These are the key concepts you need to understand to accurately answer the question.

Transformer Turns Ratio
The transformer turns ratio is a fundamental concept in understanding how transformers operate. It relates the number of turns in the primary coil (N_p) to the number of turns in the secondary coil (N_s). This ratio determines how voltage and current are transformed between the primary and secondary sides of the transformer. The relationship is given by the equation:\[ \frac{V_p}{V_s} = \frac{N_p}{N_s} \]Where V_p is the primary voltage and V_s is the secondary voltage. For our problem, with N_p = 500 turns and N_s = 10 turns, the ratio \frac{N_p}{N_s} is 50:1. This means the primary voltage is stepped down by a factor of 50 to give the secondary voltage.
Ohm's Law
Ohm's Law is crucial in both AC and DC circuits. It states that the current through a conductor between two points is directly proportional to the voltage across the two points. The law is mathematically expressed as:\[ I = \frac{V}{R} \]Where I is the current, V is the voltage, and R is the resistance. To calculate the current in the secondary coil of our transformer problem, we use the secondary voltage V_s = 2.4 \text{V} and the resistive load R_s = 15 \text{Ohms}. Plugging in these values, we find the current:\[ I_s = \frac{2.4}{15} = 0.16 \text{A} \]

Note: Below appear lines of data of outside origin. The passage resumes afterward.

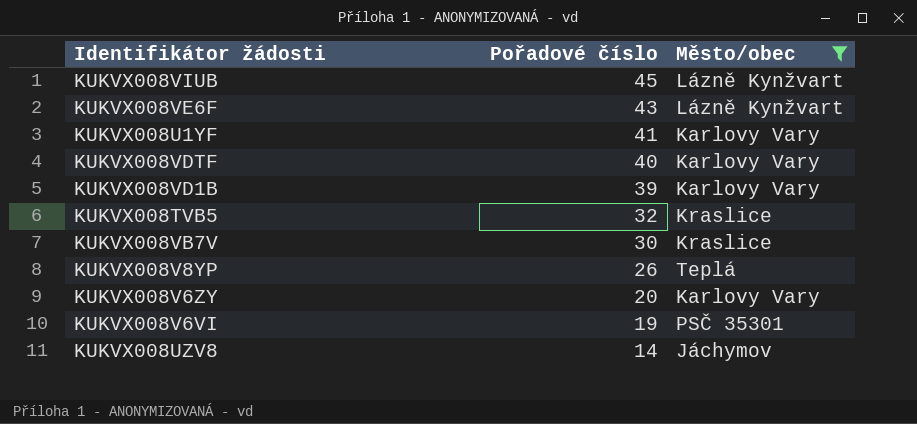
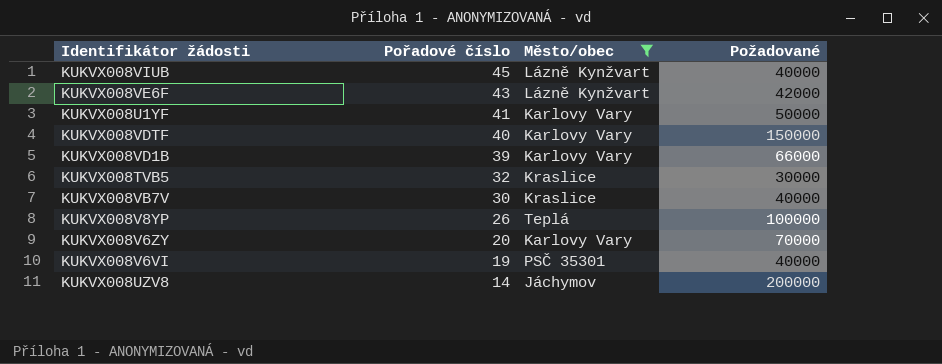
column Požadované | position: none -> 4

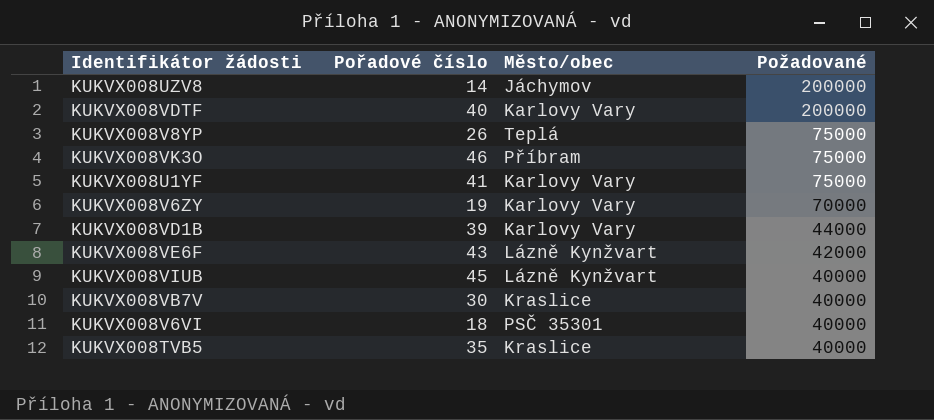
filter: Město/obec != Příbram -> none
row order: Pořadové číslo descending -> Požadované descending
KUKVX008VDTF | Požadované: 150000 -> 200000
KUKVX008V8YP | Požadované: 100000 -> 75000
KUKVX008U1YF | Požadované: 50000 -> 75000
KUKVX008V6ZY | Pořadové číslo: 20 -> 19
KUKVX008VD1B | Požadované: 66000 -> 44000
KUKVX008V6VI | Pořadové číslo: 19 -> 18
KUKVX008TVB5 | Pořadové číslo: 32 -> 35
KUKVX008TVB5 | Požadované: 30000 -> 40000

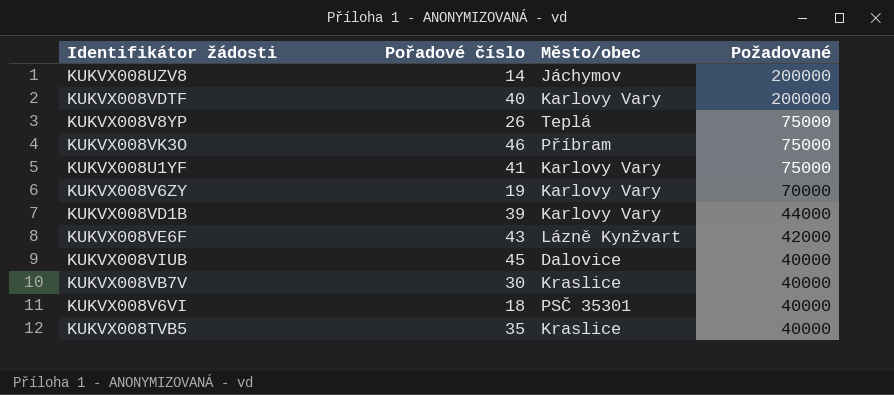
KUKVX008VIUB | Město/obec: Lázně Kynžvart -> Dalovice

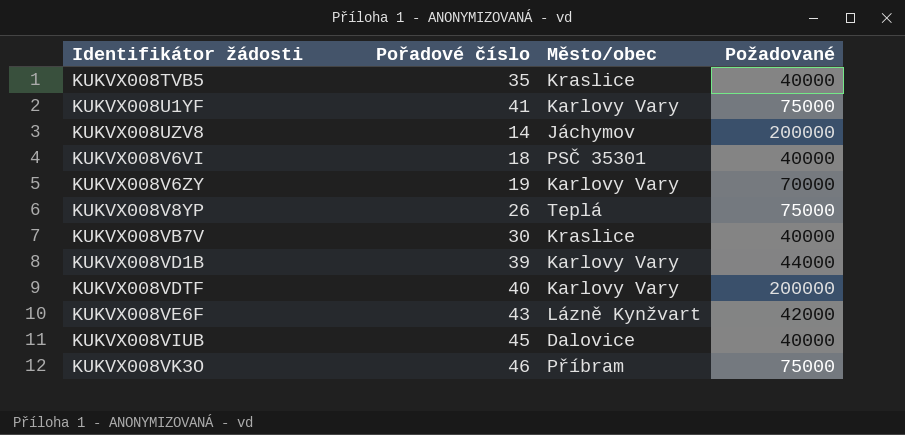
row order: Požadované descending -> Identifikátor žádosti ascending

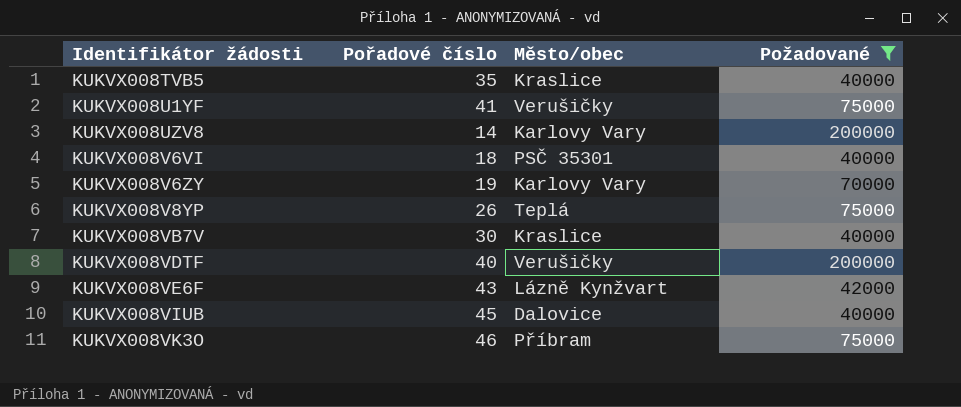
filter: none -> Požadované != 44000
KUKVX008U1YF | Město/obec: Karlovy Vary -> Verušičky
KUKVX008UZV8 | Město/obec: Jáchymov -> Karlovy Vary
KUKVX008VDTF | Město/obec: Karlovy Vary -> Verušičky

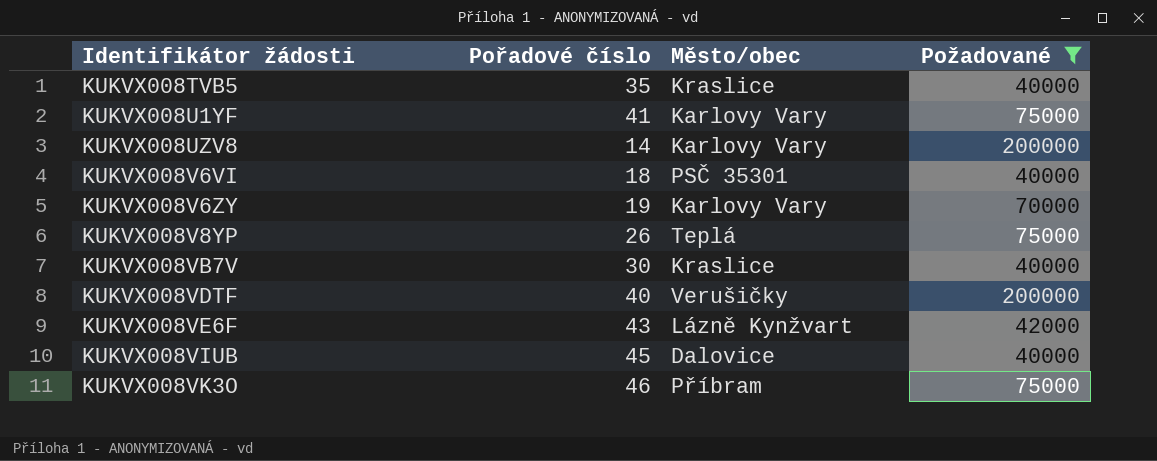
KUKVX008U1YF | Město/obec: Verušičky -> Karlovy Vary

Primary and Secondary Voltage
Transformers work on the principle of electromagnetic induction to convert voltages from one level to another. When an AC voltage is applied to the primary coil, it creates a magnetic field that induces a voltage in the secondary coil. The ratio of the primary voltage (V_p = 120V) to the secondary voltage (V_s) is determined by the turns ratio. For our example, this ratio is:\[ V_s = V_p \times \frac{N_s}{N_p} \]Using the values N_p = 500 and N_s = 10, the secondary voltage is:\[ V_s = 120 \times \frac{10}{500} = 2.4V \]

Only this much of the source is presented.